**TASK STATEMENT**
Every line of the data should be written out exactly, with the pictures left out.

**SOURCE MATERIAL**
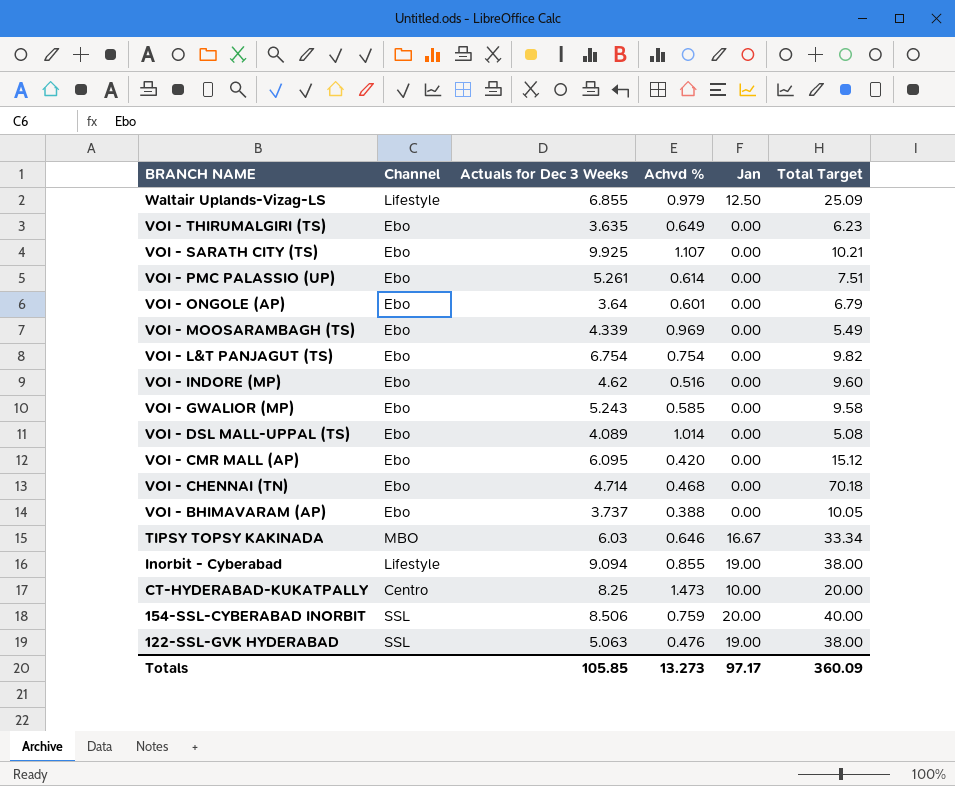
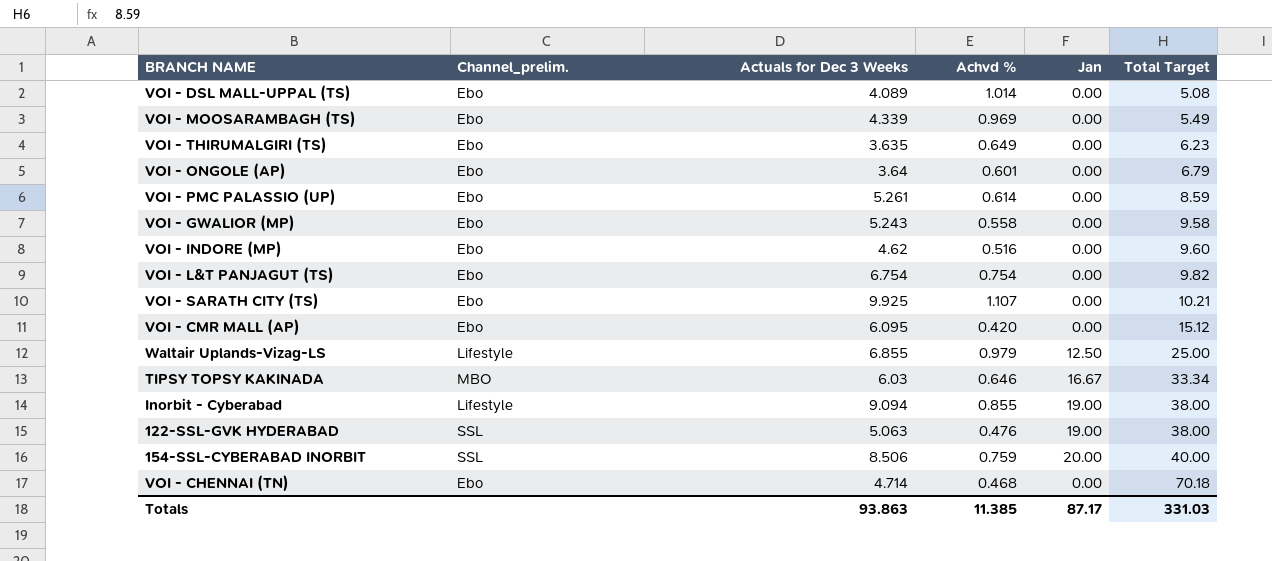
row order: BRANCH NAME descending -> Total Target ascending
column name: Channel -> Channel_prelim.
row VOI - BHIMAVARAM (AP): Ebo | 3.737 | 0.388 | 0.00 | 10.05 -> none
row CT-HYDERABAD-KUKATPALLY: Centro | 8.25 | 1.473 | 10.00 | 20.00 -> none
VOI - PMC PALASSIO (UP) | Total Target: 7.51 -> 8.59
VOI - GWALIOR (MP) | Achvd %: 0.585 -> 0.558
Waltair Uplands-Vizag-LS | Total Target: 25.09 -> 25.00
Totals | Actuals for Dec 3 Weeks: 105.85 -> 93.863
Totals | Achvd %: 13.273 -> 11.385
Totals | Jan: 97.17 -> 87.17
Totals | Total Target: 360.09 -> 331.03

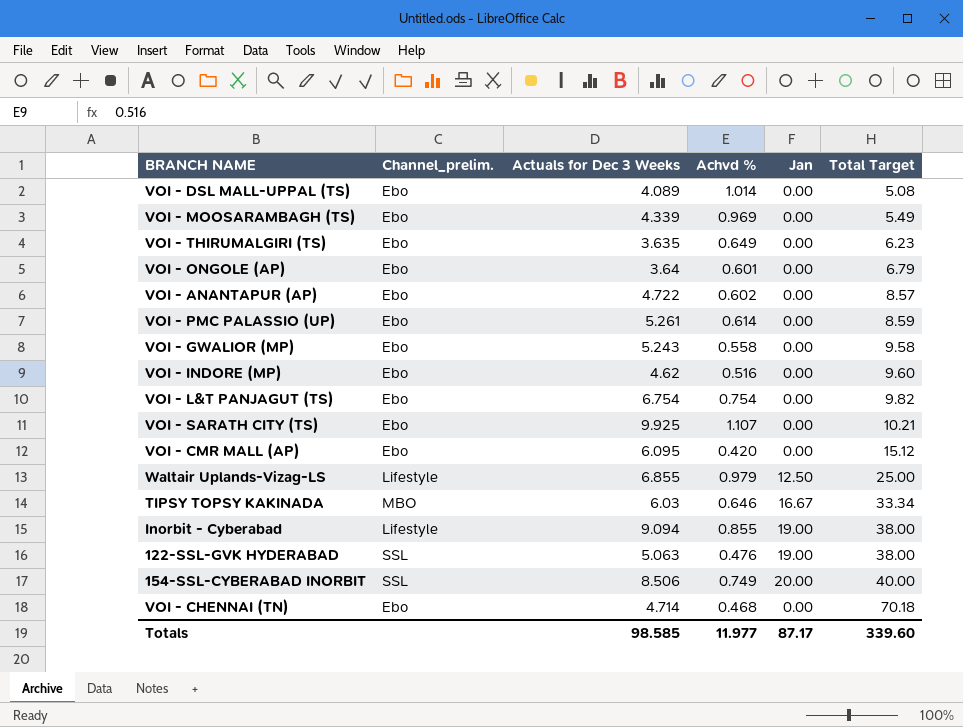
row VOI - ANANTAPUR (AP): none -> Ebo | 4.722 | 0.602 | 0.00 | 8.57
154-SSL-CYBERABAD INORBIT | Achvd %: 0.759 -> 0.749
Totals | Actuals for Dec 3 Weeks: 93.863 -> 98.585
Totals | Achvd %: 11.385 -> 11.977
Totals | Total Target: 331.03 -> 339.60

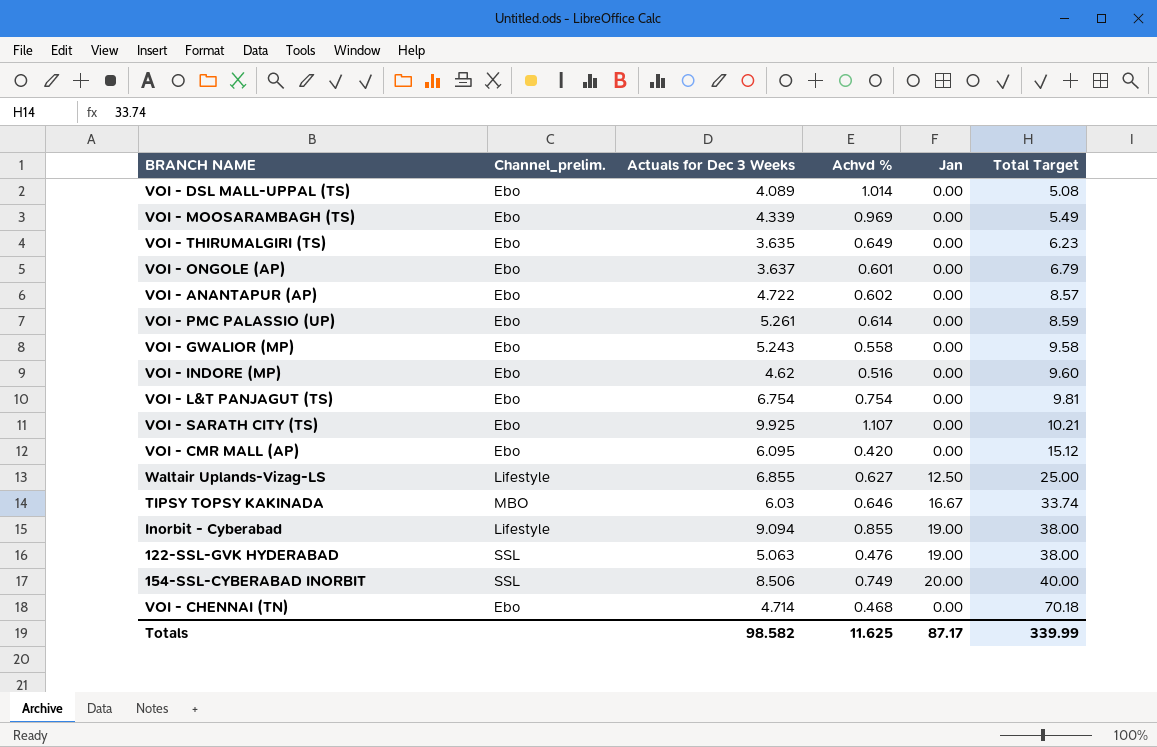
VOI - ONGOLE (AP) | Actuals for Dec 3 Weeks: 3.64 -> 3.637
VOI - L&T PANJAGUT (TS) | Total Target: 9.82 -> 9.81
Waltair Uplands-Vizag-LS | Achvd %: 0.979 -> 0.627
TIPSY TOPSY KAKINADA | Total Target: 33.34 -> 33.74
Totals | Actuals for Dec 3 Weeks: 98.585 -> 98.582
Totals | Achvd %: 11.977 -> 11.625
Totals | Total Target: 339.60 -> 339.99

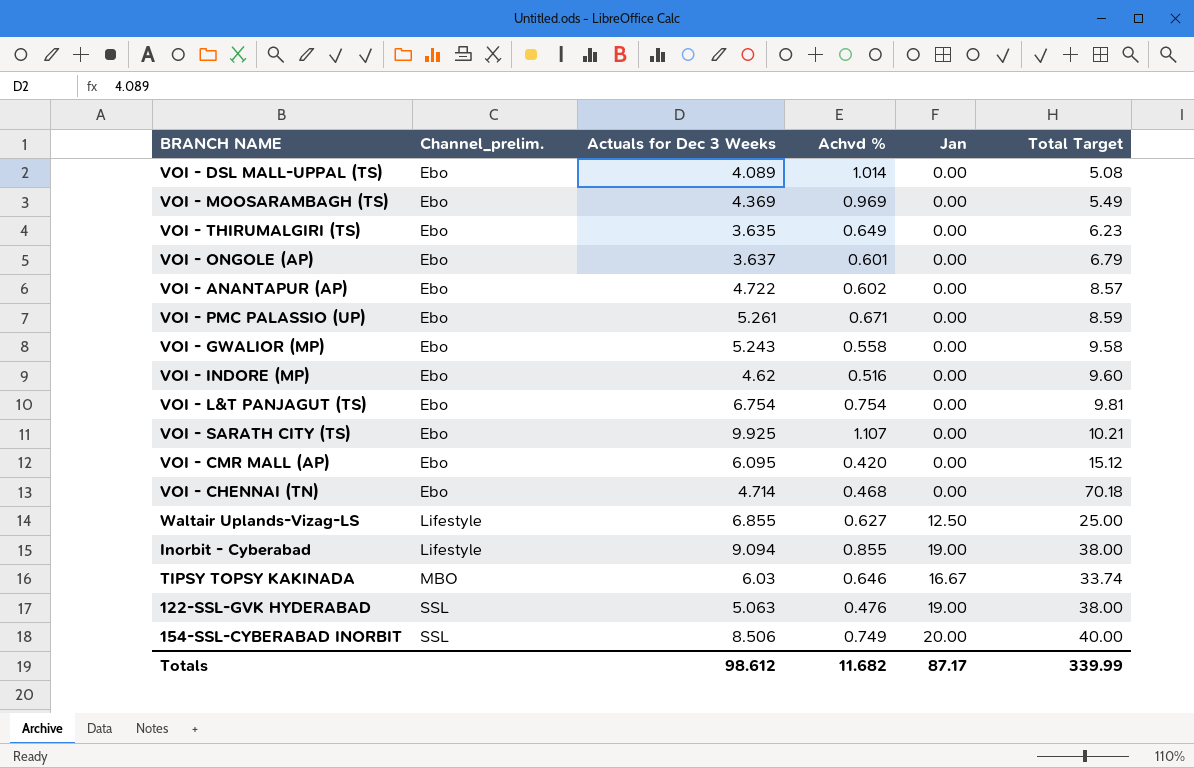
row order: Total Target ascending -> Channel_prelim. ascending
VOI - MOOSARAMBAGH (TS) | Actuals for Dec 3 Weeks: 4.339 -> 4.369
VOI - PMC PALASSIO (UP) | Achvd %: 0.614 -> 0.671
Totals | Actuals for Dec 3 Weeks: 98.582 -> 98.612
Totals | Achvd %: 11.625 -> 11.682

**OUTPUT OF THE EXERCISE**
row order: BRANCH NAME descending -> Total Target ascending
column name: Channel -> Channel_prelim.
row VOI - BHIMAVARAM (AP): Ebo | 3.737 | 0.388 | 0.00 | 10.05 -> none
row CT-HYDERABAD-KUKATPALLY: Centro | 8.25 | 1.473 | 10.00 | 20.00 -> none
VOI - PMC PALASSIO (UP) | Total Target: 7.51 -> 8.59
VOI - GWALIOR (MP) | Achvd %: 0.585 -> 0.558
Waltair Uplands-Vizag-LS | Total Target: 25.09 -> 25.00
Totals | Actuals for Dec 3 Weeks: 105.85 -> 93.863
Totals | Achvd %: 13.273 -> 11.385
Totals | Jan: 97.17 -> 87.17
Totals | Total Target: 360.09 -> 331.03

row VOI - ANANTAPUR (AP): none -> Ebo | 4.722 | 0.602 | 0.00 | 8.57
154-SSL-CYBERABAD INORBIT | Achvd %: 0.759 -> 0.749
Totals | Actuals for Dec 3 Weeks: 93.863 -> 98.585
Totals | Achvd %: 11.385 -> 11.977
Totals | Total Target: 331.03 -> 339.60

VOI - ONGOLE (AP) | Actuals for Dec 3 Weeks: 3.64 -> 3.637
VOI - L&T PANJAGUT (TS) | Total Target: 9.82 -> 9.81
Waltair Uplands-Vizag-LS | Achvd %: 0.979 -> 0.627
TIPSY TOPSY KAKINADA | Total Target: 33.34 -> 33.74
Totals | Actuals for Dec 3 Weeks: 98.585 -> 98.582
Totals | Achvd %: 11.977 -> 11.625
Totals | Total Target: 339.60 -> 339.99

row order: Total Target ascending -> Channel_prelim. ascending
VOI - MOOSARAMBAGH (TS) | Actuals for Dec 3 Weeks: 4.339 -> 4.369
VOI - PMC PALASSIO (UP) | Achvd %: 0.614 -> 0.671
Totals | Actuals for Dec 3 Weeks: 98.582 -> 98.612
Totals | Achvd %: 11.625 -> 11.682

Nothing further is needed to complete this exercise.